◆ Available data:
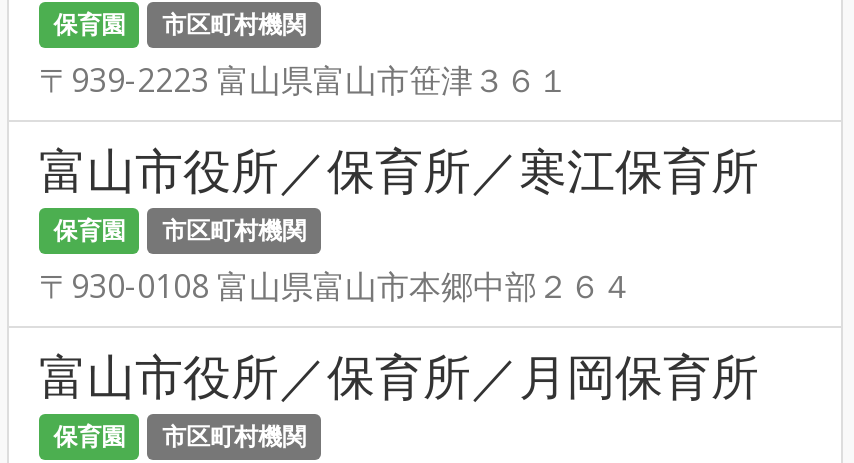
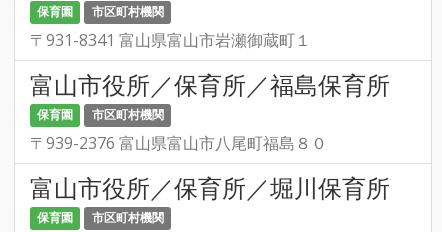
- 〒939-2223 富山県富山市笹津３６１
+ 〒931-8341 富山県富山市岩瀬御蔵町１

- 富山市役所／保育所／寒江保育所
+ 富山市役所／保育所／福島保育所

- 〒930-0108 富山県富山市本郷中部２６４
+ 〒939-2376 富山県富山市八尾町福島８０

- 富山市役所／保育所／月岡保育所
+ 富山市役所／保育所／堀川保育所
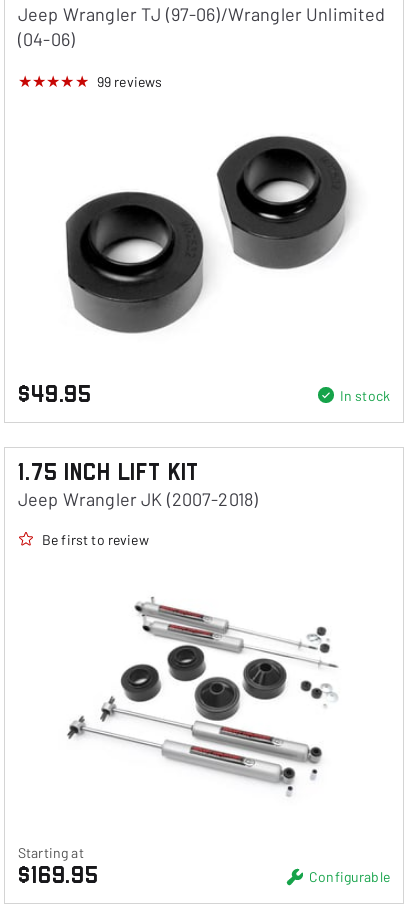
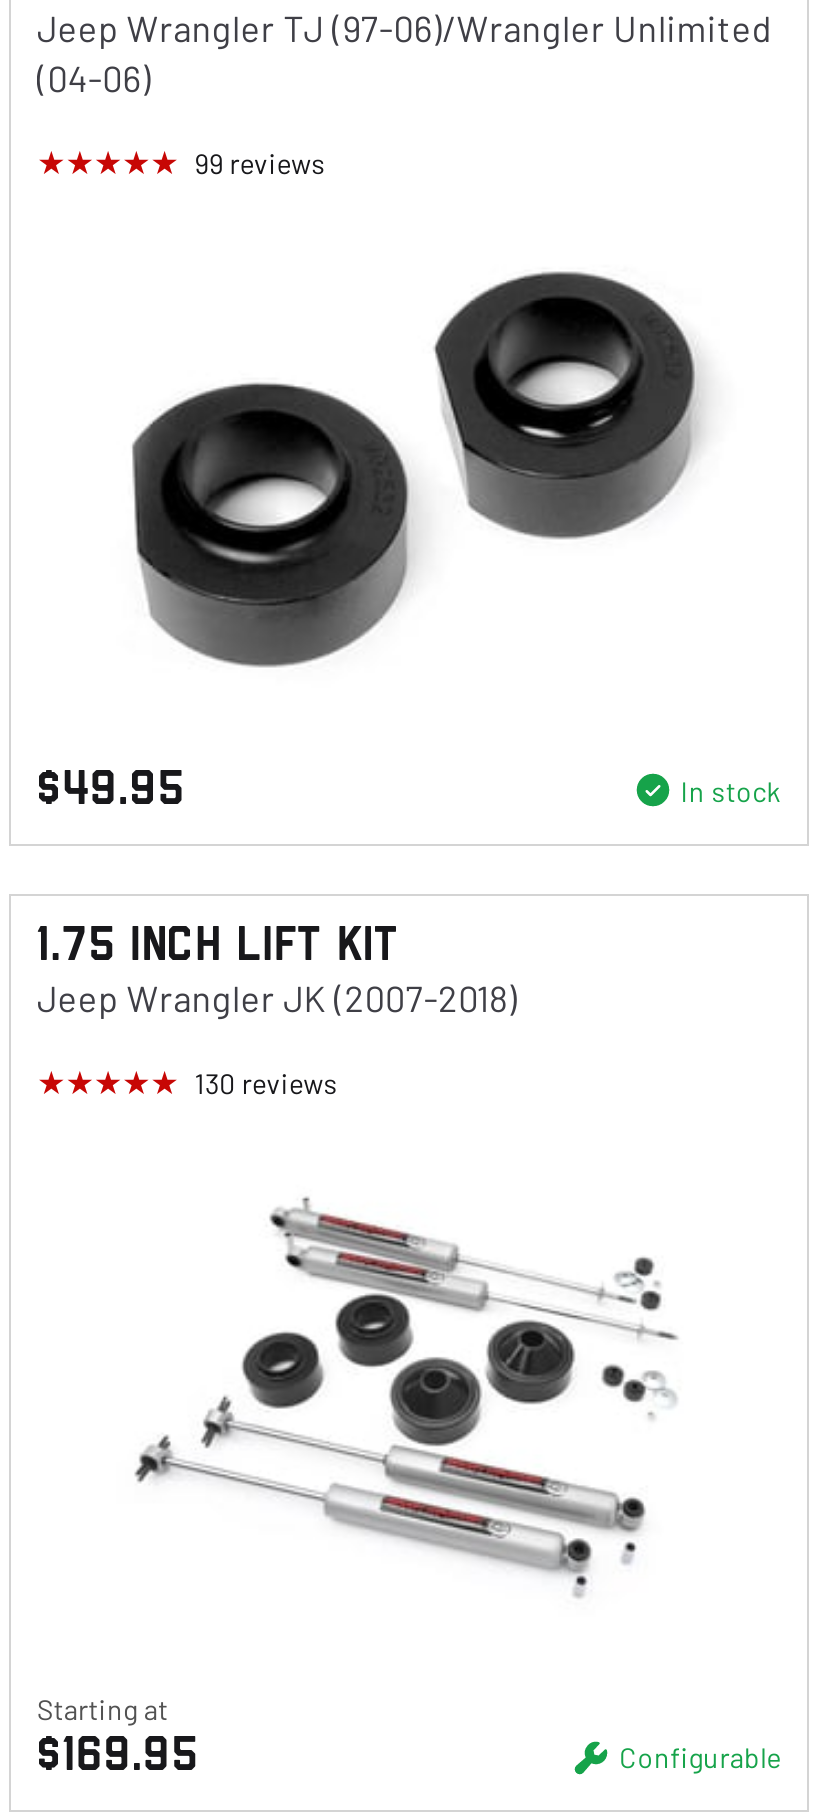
- Be first to review
+ 130 reviews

◆ Work order:
For this exercise, return every line from the data that holds the string "富山市役所".

◆ Expected output:
- 富山市役所／保育所／寒江保育所
+ 富山市役所／保育所／福島保育所
- 富山市役所／保育所／月岡保育所
+ 富山市役所／保育所／堀川保育所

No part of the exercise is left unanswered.